SLOGAN n. a war cry, a call to arms

Slogan is one of the many words used in English that has its roots in the Scots language. It was a war cry or rallying call by both Highlanders and Borderers and first enters the Dictionary of the Scots Language (www.dsl.ac.uk) with an example from Gavin Douglas’s Aeneid: “The slogorne, ensenye [a war-cry or signal], or the wache [watch – as in lookout] cry.” The etymology in the Oxford English Dictionary shows the origin comes from a Gaelic compound “sluagh-ghairm”, “sluagh”  a host plus “gairm” a cry, a shout. 

Later examples show how the modern form slowly came into being as shown in this 1723 extract from the Accounts of the Buchanan family: “The isle of Clareinch was the slogurn or call of war, proper to the family of Buchanan.”
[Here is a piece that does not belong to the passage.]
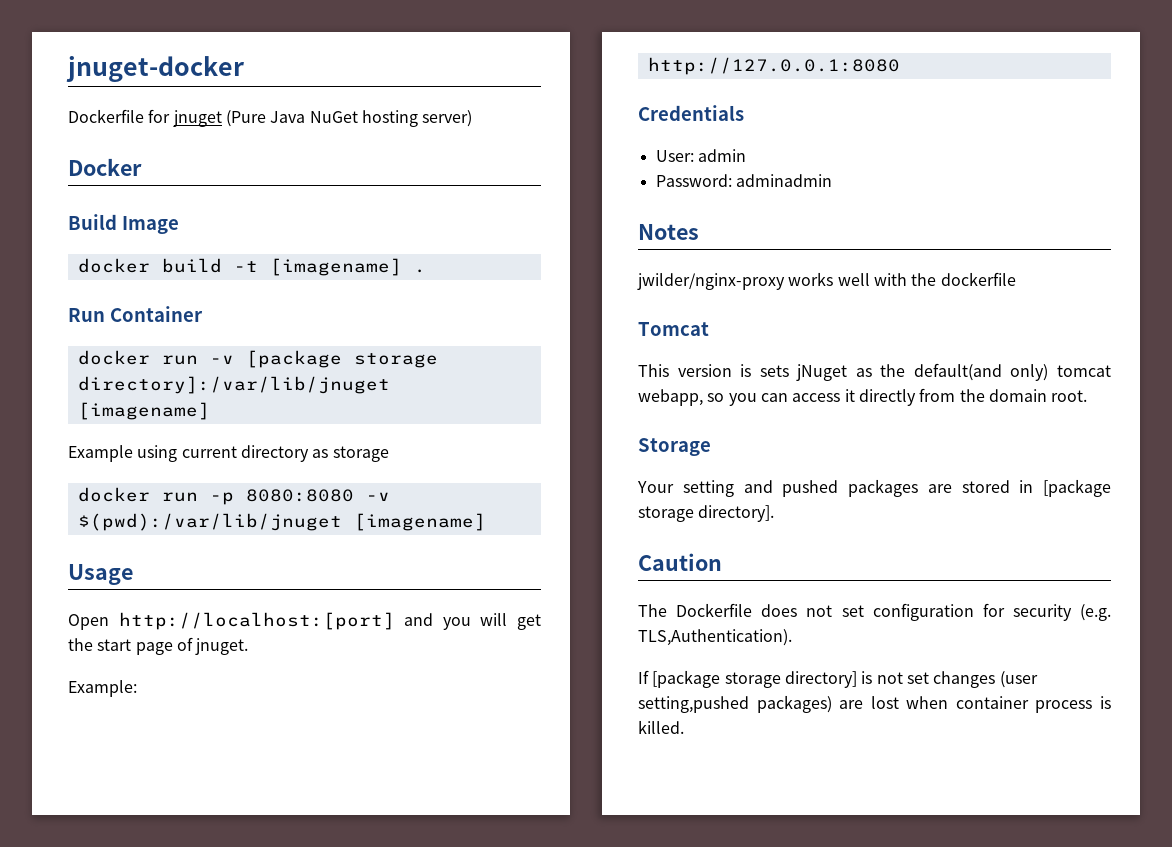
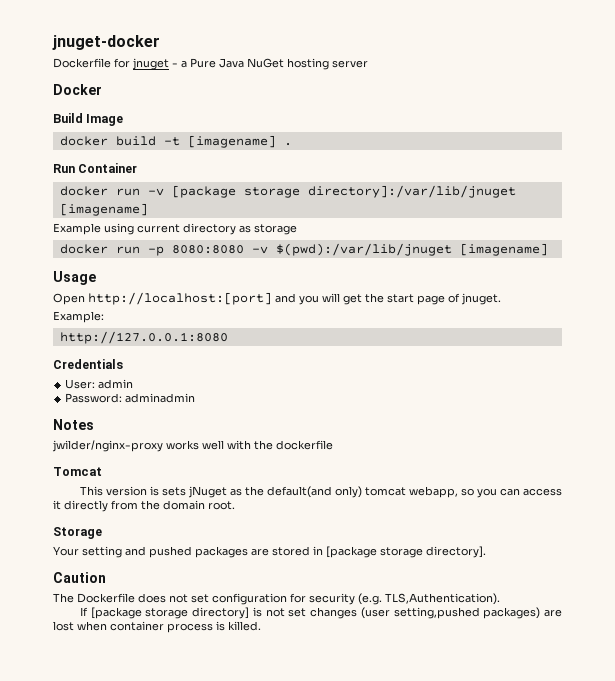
- Dockerfile for jnuget (Pure Java NuGet hosting server)
+ Dockerfile for jnuget - a Pure Java NuGet hosting server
In Walter Scott’s the Minstrelsy of the Scottish Border (1802-3) there is a record of the modern form as follows: “Then speedilie to wark we gaed, And raised the slogan ane and a’.” This example begins to illustrate a meaning approaching the modern sense.

W Laidlaw, writing in his Poetry from 1901, shows how, in the Borders, the term still was used as a war cry: “The hills and glens did loud resound With slogan shouts and clang of steel.”

Finally, this slightly disparaging value-judgment from the Scots Magazine of January 30, 1966: “He [Scott] popularised, if he did not invent, many of the crude anglicisations of Gaelic words and place-names – for “sluaghgairm” … and so on.”